EXCHANGE NATIONAL BANK OF CHICAGO, Appellant,
Francis J. CURTIS, Trustee, Appellee.
United States Court of Appeals Seventh Circuit.
Oct. 31, 1960.
Lawrence J. West, James B. Egan, Chicago, Ill., for appellant.
Louis I. Kessler, Joseph L. Kadison, Chicago, Ill., for appellee.
Before SCHNACKENBERG, KNOCH and CASTLE, Circuit Judges.
KNOCH, Circuit Judge.
On February 21, 1955, an involuntary petition in bankruptcy was filed against Shelley Furniture, Inc. On April 10, 1956, the Trustee in Bankruptcy petitioned the Referee in Bankruptcy to set aside an assignment, made by the Bankrupt on October 30, 1954, to The Exchange National Bank of Chicago.
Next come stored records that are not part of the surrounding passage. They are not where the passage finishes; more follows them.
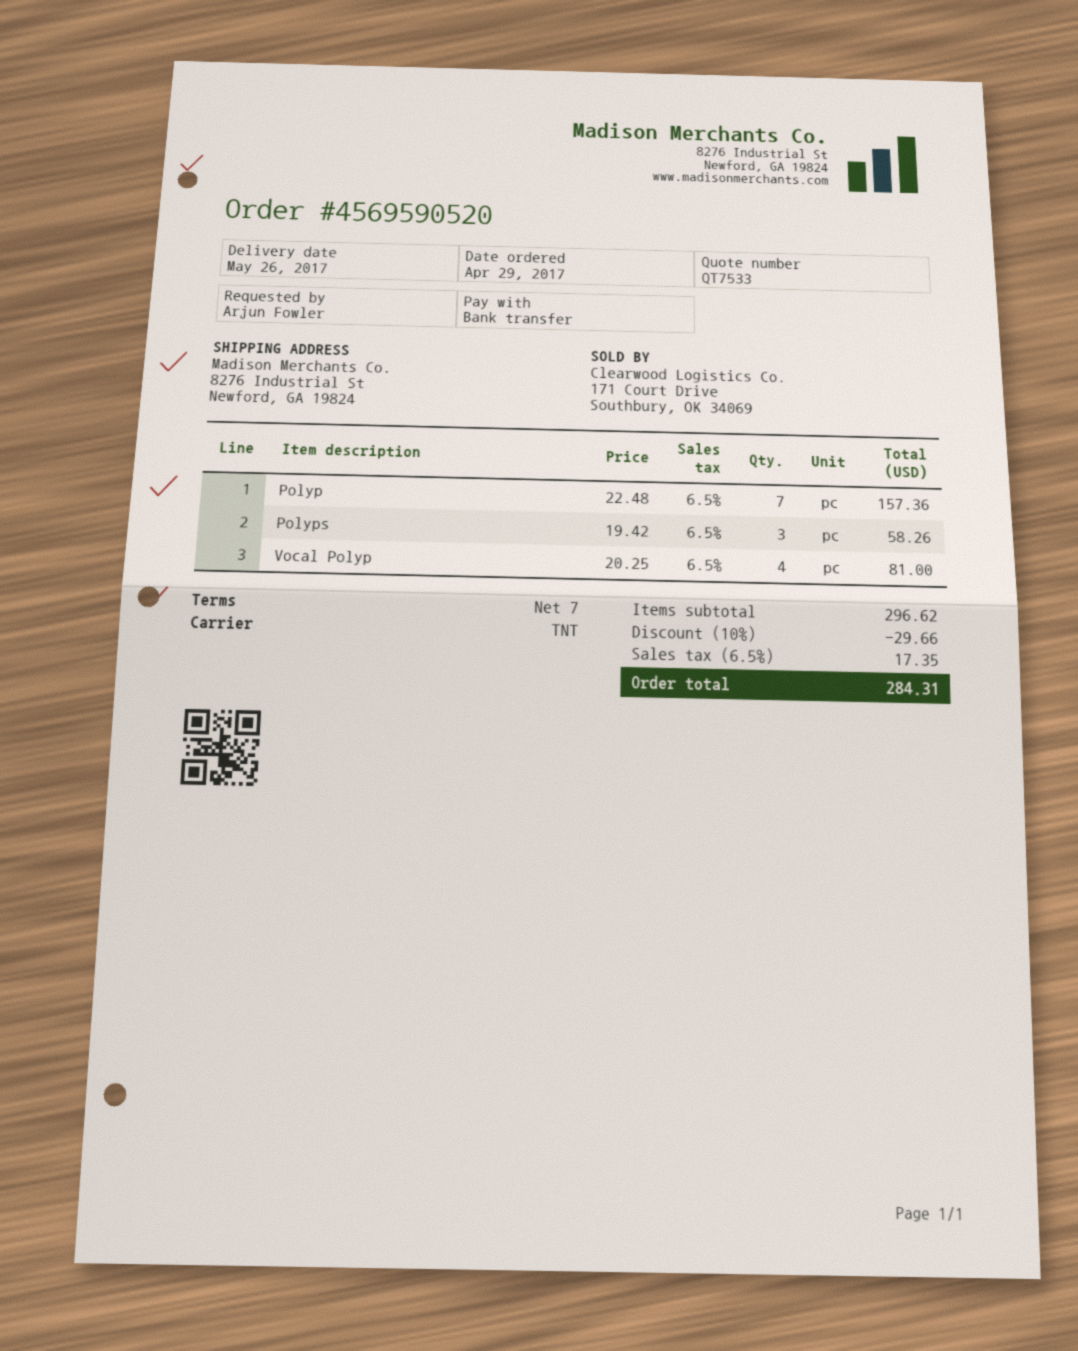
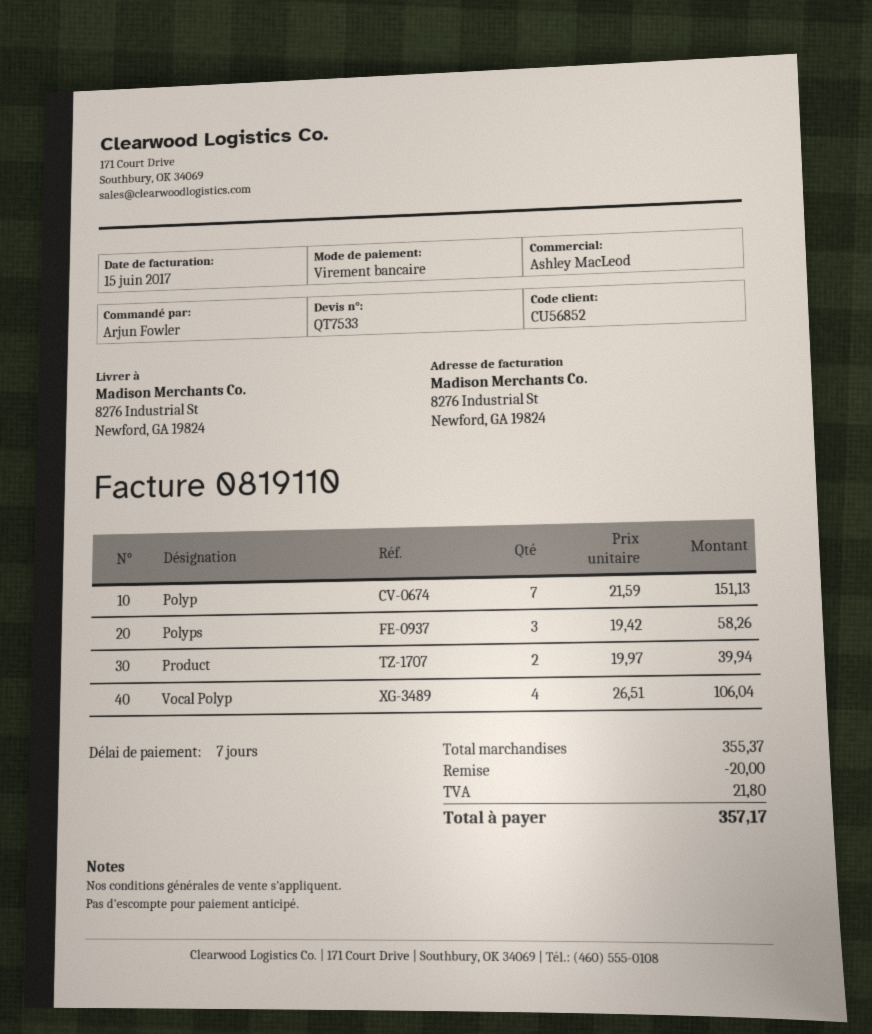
Polyp: 7 x 22.48 = 157.36 -> 7 x 21.59 = 151.13
Vocal Polyp: 4 x 20.25 = 81.00 -> 4 x 26.51 = 106.04
Product: none -> 2 x 19.97 = 39.94
subtotal: 296.62 -> 355.37
discount: 29.66 -> 20.00
tax: 17.35 -> 21.80
total: 284.31 -> 357.17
This assignment transferred to the Bank three fire insurance policies and claims thereunder amounting to $50,000. It was alleged that the assignment constituted a voidable preference. The Referee sustained the petition without prejudice to The Bank's right to participate in distribution as a general creditor. On petition to review the Referee's decision, the District Court approved and confirmed the Referee's order. The Bank appealed.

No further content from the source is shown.